The rabble of Thaqif withdrew and the apostle of Allah sat down in the shade of a vine while Utba and Shayba looked on.  When he felt himself safe the apostle cried, 'O Allah! To thee I complain of my weakness, lack of resource, and helplessness before men. O most merciful Allah!  Thou art the Lord of the weak! Thou art my Lord! If Thy wrath is not upon me, I care not for persecution; I fly for refuge to the light of Thy countenance, which  illuminates darkness and regulates this world and the next. There is neither might nor power except with Thee! 
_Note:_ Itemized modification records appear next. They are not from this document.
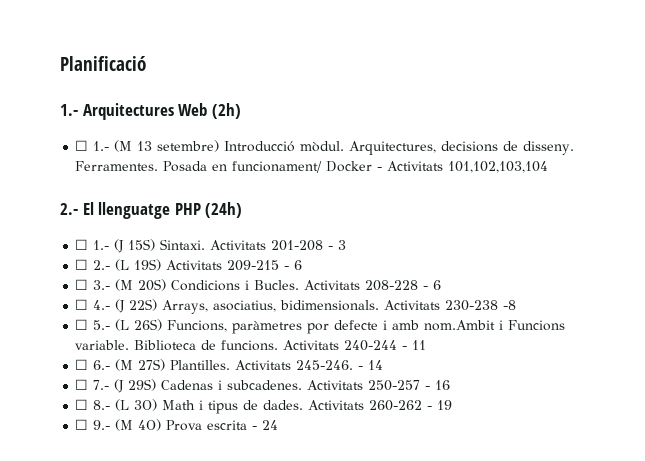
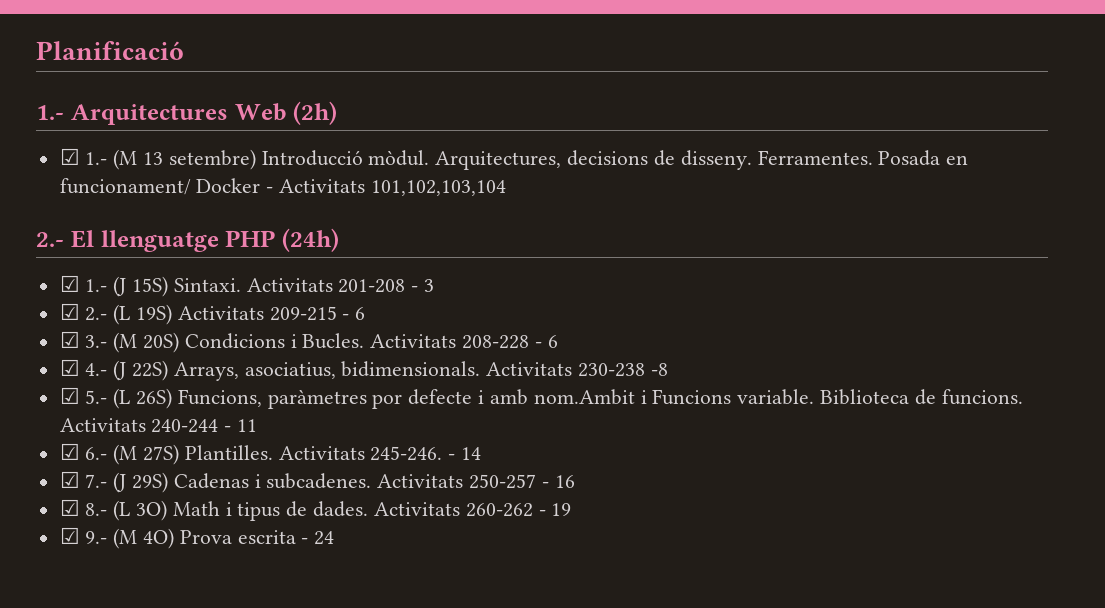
[75,140,89,151] ☐ -> [59,148,80,165] ☑
[75,239,89,250] ☐ -> [59,275,80,292] ☑
[75,259,89,270] ☐ -> [59,303,80,320] ☑
[75,279,89,290] ☐ -> [59,331,80,348] ☑
[75,299,89,310] ☐ -> [59,359,80,376] ☑
[75,319,89,330] ☐ -> [59,387,80,404] ☑
[75,359,89,370] ☐ -> [59,443,80,460] ☑
[75,379,89,390] ☐ -> [59,471,80,488] ☑
[75,399,89,410] ☐ -> [59,499,80,516] ☑
[75,419,89,430] ☐ -> [59,527,80,544] ☑

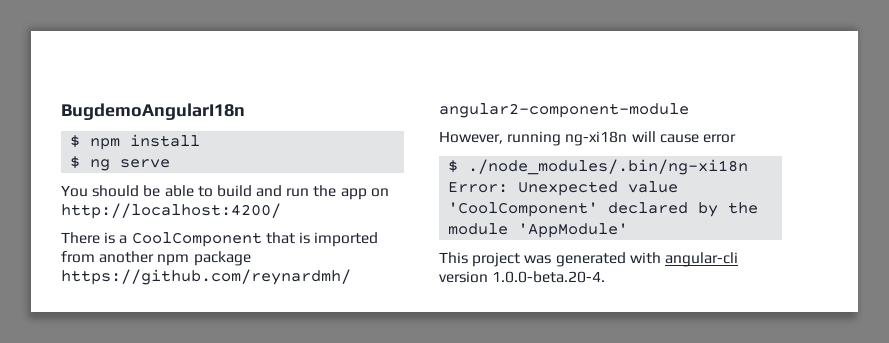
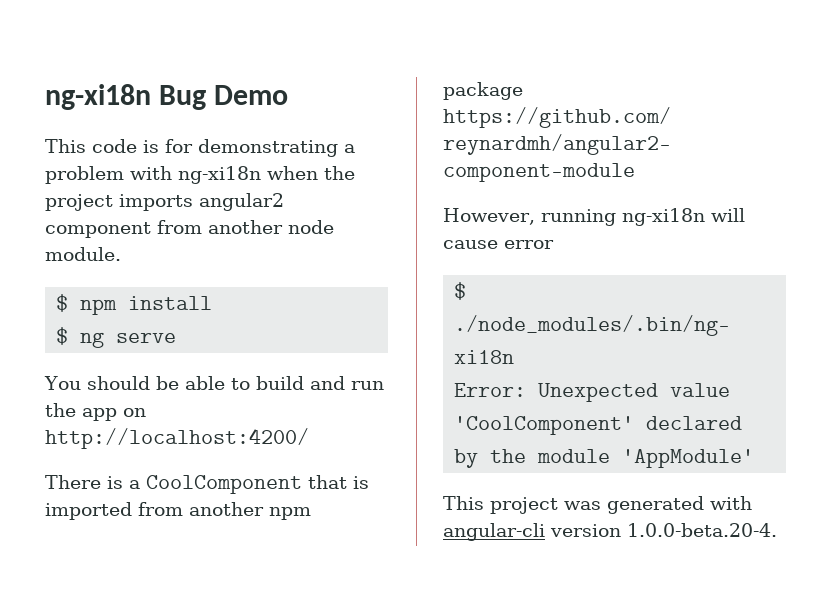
[61,103,245,120] BugdemoAngularI18n -> [45,84,289,110] [45,139,355,157] [45,166,355,184] [45,193,284,211] [45,220,334,238] [45,247,121,261] ng-xi18n Bug Demo // This code is for demonstrating a problem with ng-xi18n when the project imports angular2 component from another node module.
Utba and Shayba were moved with compassion for the apostle and told their Christian slave, Addas, to pluck a bunch of grapes, place it in a dish, and take it to   him. Addas placed the dish before the apostle of Allah, telling him to eat, and the apostle put his hand into the dish, said, 'In the name of Allah!” and began to eat.   Addas gazed at him and said, 'These are words uncommon to the people of this country', and the apostle of Allah asked him from which country he came and what   was his religion; Addas replied, 'I am a Christian from Nineveh.' The apostle of Allah said, From the town of the pious Jonah? He is my brother; he is a prophet   and I am a prophet! and Addas bowed down and kissed the head, the hands, and the feet of the apostle.  Addas returned to the brothers they said, 'Woe betide you! Why did you kiss the head of that man, and his hands, and his feet? He replied, 'O my masters! There   is no finer man on earth than he! He has told me what none but a prophet can know', but they said, 'Let him not turn you away from your religion for it is better   than his.' 

Then the apostle of Allah returned to Mecca, but his people more violent in their resistance and opposition, save only a few poor people who believed in him. He was in the habit of presenting himself at the time of seasonal fairs to the Arab tribes, in the following manner. He would stand before the Arab encampments and   say, 'I am an apostle from Allah to you and command you to adore Allah and not to bestow this adoration on any other; to renounce the worship of idols; to believe me, His apostle, and to defend me that I may explain to you the revelation with which Allah has sent me.' But sometimes there stood behind him a shrewd looking, well dressed man, wearing a cloak, and with a lock of hair on each cheek, who addressed the people as soon as the apostle of Allah had ended his discourse. “This man” he would say, “invites you to cast off al Lat and al-Uzza, your allies among the djinns, in favor of his own invention and falsehood! Neither   obey nor hear him!” This man was Abu Lahab, an uncle of the prophet.  For some time the apostle had little success with the tribes, although in the case of the Banu Amir one man among them said, “By Allah! If I could take this man   away from the Quraysh and have him on my side I could eat up all the Arabs with him!” He went on 'If we pay homage to your religion, and Allah aids you to   victory, what then?' and Muhammad replied, 'The dominion is Allah's! He placeth it where He willeth.' And the man exclaimed, 'If you expect us to make ourselves   targets for the Arabs but offer us no certainty of dominion in the case of victory, we have no need of your religion!' So they rejected him.